- Your task
Please write out all of the data below exactly, without including the pictures.

[Detected change data]
——————————

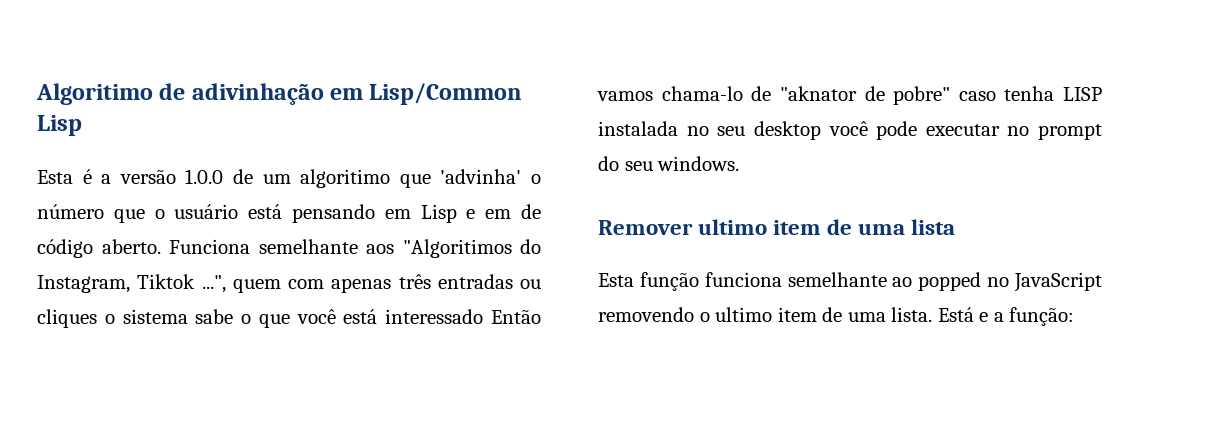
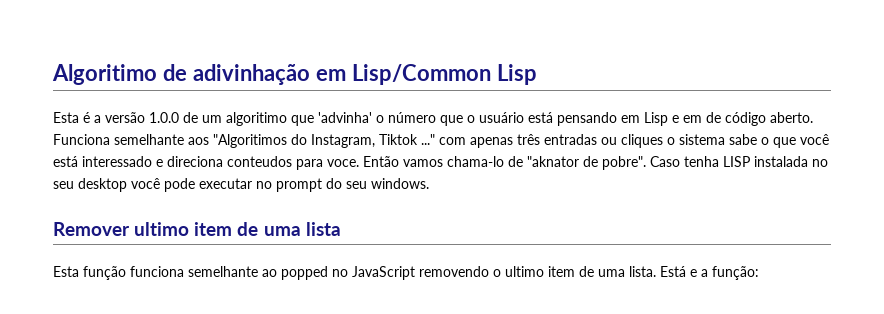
[201,275,281,293] ...", quem -> [421,134,435,145] ..."
(484, 316) none -> [156,156,359,170] e direciona conteudos para voce.
[893,86,996,105] pobre" caso -> [602,156,680,170] pobre". Caso

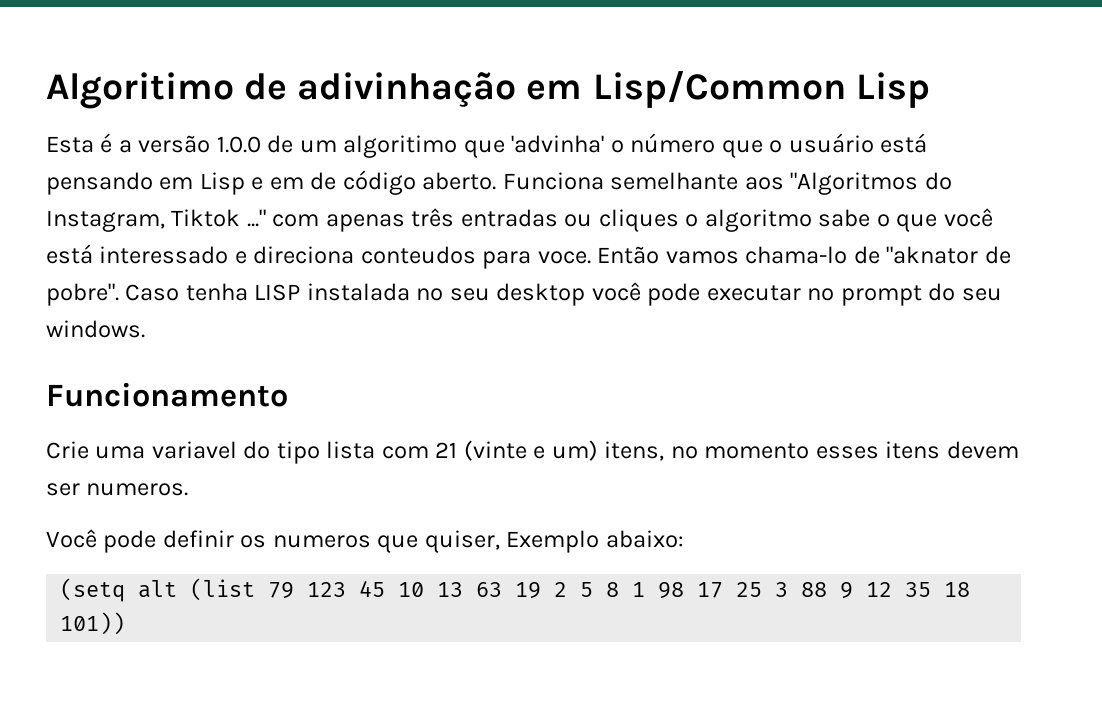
[213,134,287,148] "Algoritimos -> [790,172,919,195] "Algoritmos
[679,134,725,145] sistema -> [704,209,812,232] algoritmo
[53,222,341,236] [53,266,759,280] Remover ultimo item de uma lista // Esta função funciona semelhante ao popped no JavaScript removendo o ultimo item de uma lista. Está e a função: -> [46,382,288,407] [46,440,1019,464] [46,483,189,496] [46,529,684,553] [60,578,971,602] [60,612,126,635] Funcionamento // Crie uma variavel do tipo lista com 21 (vinte e um) itens, no momento esses itens devem ser numeros. // Você pode definir os numeros que quiser, Exemplo abaixo: // (setq alt (list 79 123 45 10 13 63 19 2 5 8 1 98 17 25 3 88 9 12 35 18 101))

——————————

- Response to this task
[201,275,281,293] ...", quem -> [421,134,435,145] ..."
(484, 316) none -> [156,156,359,170] e direciona conteudos para voce.
[893,86,996,105] pobre" caso -> [602,156,680,170] pobre". Caso

[213,134,287,148] "Algoritimos -> [790,172,919,195] "Algoritmos
[679,134,725,145] sistema -> [704,209,812,232] algoritmo
[53,222,341,236] [53,266,759,280] Remover ultimo item de uma lista // Esta função funciona semelhante ao popped no JavaScript removendo o ultimo item de uma lista. Está e a função: -> [46,382,288,407] [46,440,1019,464] [46,483,189,496] [46,529,684,553] [60,578,971,602] [60,612,126,635] Funcionamento // Crie uma variavel do tipo lista com 21 (vinte e um) itens, no momento esses itens devem ser numeros. // Você pode definir os numeros que quiser, Exemplo abaixo: // (setq alt (list 79 123 45 10 13 63 19 2 5 8 1 98 17 25 3 88 9 12 35 18 101))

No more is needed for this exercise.